_What the task asks_
Please repeat the data below exactly, with the pictures removed.

_Source material_
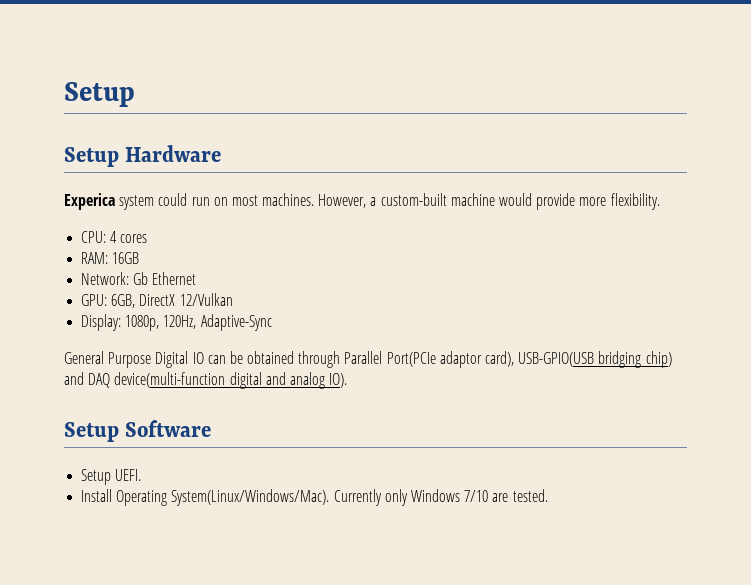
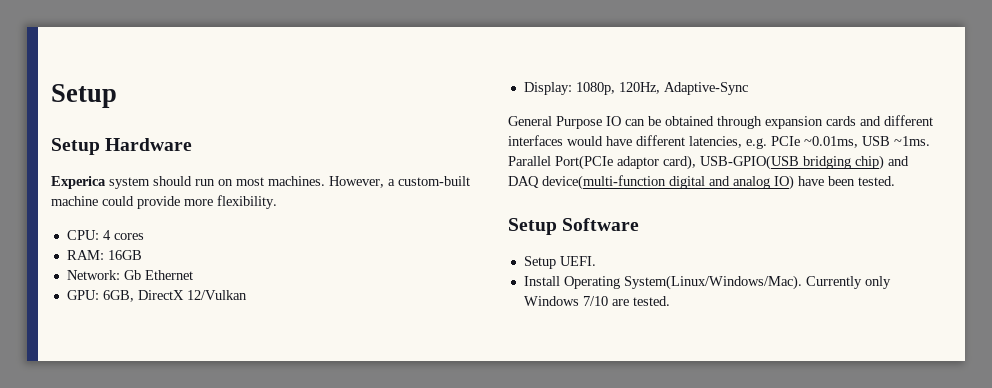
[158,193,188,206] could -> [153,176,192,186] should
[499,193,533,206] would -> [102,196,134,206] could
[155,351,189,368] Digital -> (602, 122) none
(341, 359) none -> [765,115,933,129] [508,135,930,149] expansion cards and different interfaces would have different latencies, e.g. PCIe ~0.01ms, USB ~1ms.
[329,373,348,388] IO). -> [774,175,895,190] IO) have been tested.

_Solution below_
[158,193,188,206] could -> [153,176,192,186] should
[499,193,533,206] would -> [102,196,134,206] could
[155,351,189,368] Digital -> (602, 122) none
(341, 359) none -> [765,115,933,129] [508,135,930,149] expansion cards and different interfaces would have different latencies, e.g. PCIe ~0.01ms, USB ~1ms.
[329,373,348,388] IO). -> [774,175,895,190] IO) have been tested.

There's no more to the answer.